2. Location, Location, Location…
America is a big place, with so many different types of climates, cities, and opportunities. The “where” of your college experience will be just as important as the “which.” Once you figure out what you want out of your college experience itself, research some of the schools you may be considering to find out what its actually like to live there.
For example, you may not think you’ll care if it rains a lot, or if it gets cold for six months out of the year, but seasonal depression is real. Consider if you’re an outdoors person, or if you love studying outside—because the right climate is key.
Furthermore, think about whether you want to have a city close by or are fine with a smaller college town. Getting out into the community will be an important part of your college experience—so make sure it can give you the resources you’ll need!
3. Social Scene
Your fit into the campus culture itself is a huge indication of how happy you’ll be with your choice. The activities, people, and organizations on campus will give you a chance to get involved outside the classroom.
What kind of clubs do you hope to join? Are you looking for volunteer work or social justice opportunities? Would you like to pledge a fraternity or sorority?

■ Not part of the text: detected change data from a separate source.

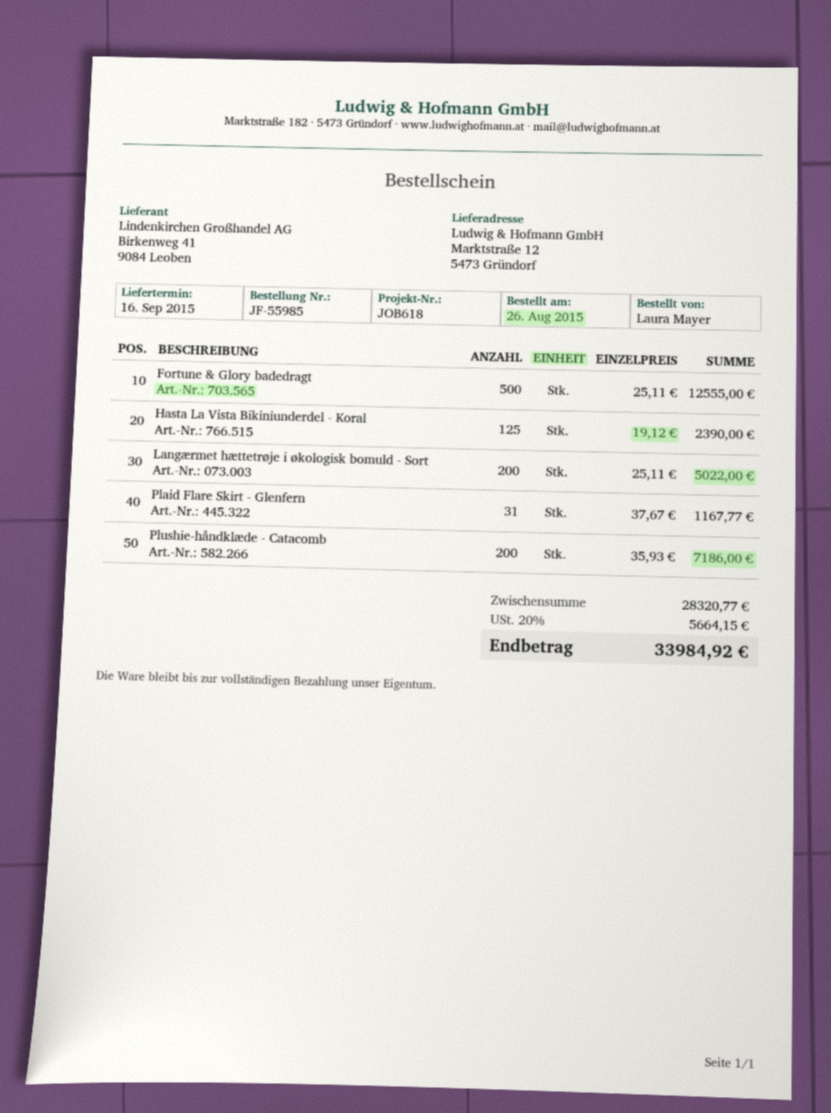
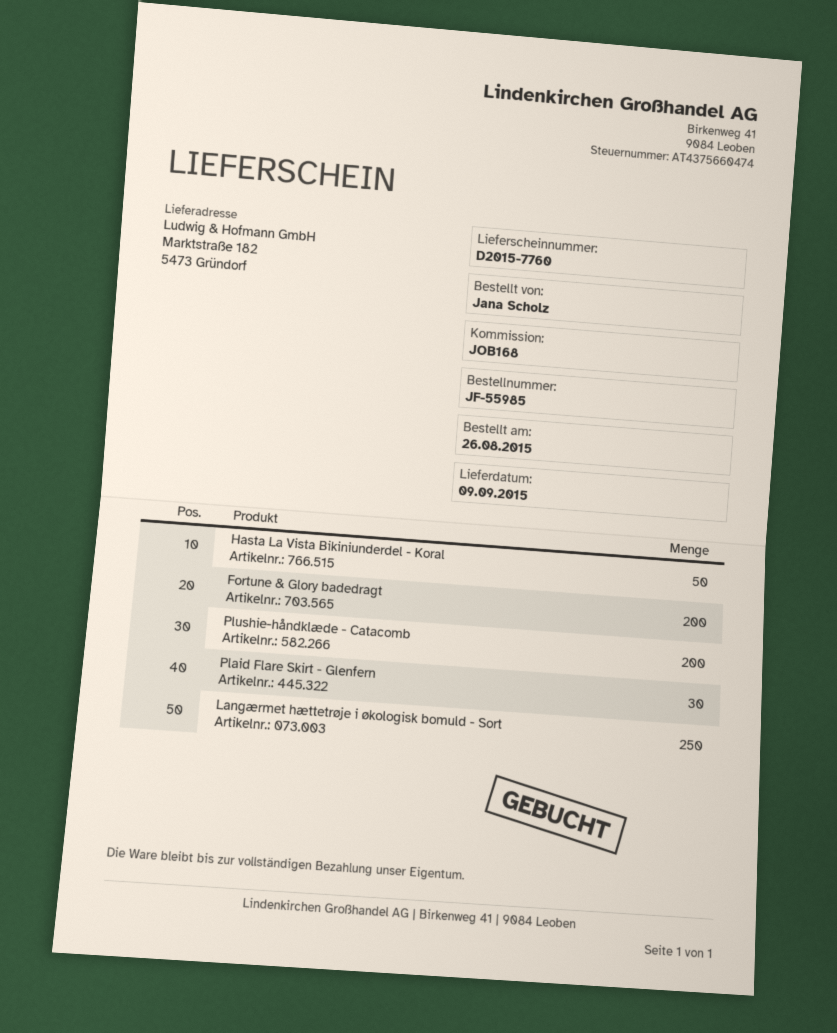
delivery date: 2015-09-16 -> 2015-09-09
reference: JOB618 -> JOB168
ordered by: Laura Mayer -> Jana Scholz
ship to: Marktstraße 12, 5473 Gründorf -> Marktstraße 182, 5473 Gründorf
Fortune & Glory badedragt: 500 -> 200
Hasta La Vista Bikiniunderdel - Koral: 125 -> 50
Langærmet hættetrøje i økologisk bomuld - Sort: 200 -> 250
Plaid Flare Skirt - Glenfern: 31 -> 30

Colleges will have different emphases on what activities they offer, so think about ways you want to get involved. Try looking at student activities websites, and read online about campus life at the schools you’re considering.
You could even reach out to some students through Facebook to see what information you can gather about life at your prospective school. Remember, you can never have enough information!
4. Show Me the Money…
We can say it: college is expensive. While it shouldn’t be the only factor to consider, the cost of your school will inevitably play a role in your decision.
Luckily, schools make their costs and tuition rates public and easily accessible. You’ll be able to compare your choices, and decide which school checks all of your boxes, and stays in your budget. Keep in mind that more inexpensive schools may actually give you the same opportunities as the ones that cost the most.
Look beyond the prestige and consider whether the most expensive schools will actually give you the college experience you’re looking for. Perhaps that $50,000 a year Ivy League school doesn’t have the same great history department as that smaller, West Coast school you found.
Plus, you can look to see what kind of financial help you can receive. It’s possible that you could earn a scholarship, or that one of your college choices has a fantastic financial aid department.
5. What Comes Next?
You may not want to start thinking about job prospects before you’ve even begun your college experience. However, considering the success of students after graduation can be a great way to tip the scale when you’re torn between two choices you love.
Look up each colleges’ career center, internship opportunities, employment statistics, and alumni network. These and other resources are indications of what kind of help you’ll receive when you’re ready to join the workforce.
Also, dig around to see how many career fairs your school choices have per semester. These types of events are great networking opportunities, and they vastly improve your chances of post-grad employment.
In the end, these are all just jumping off points. Never forget that your choice will be uniquely suited to what you’re looking for.
Seek out information, ask plenty of questions, and know that so long as you stay honest and true to what you want, you’re sure to make the right choice.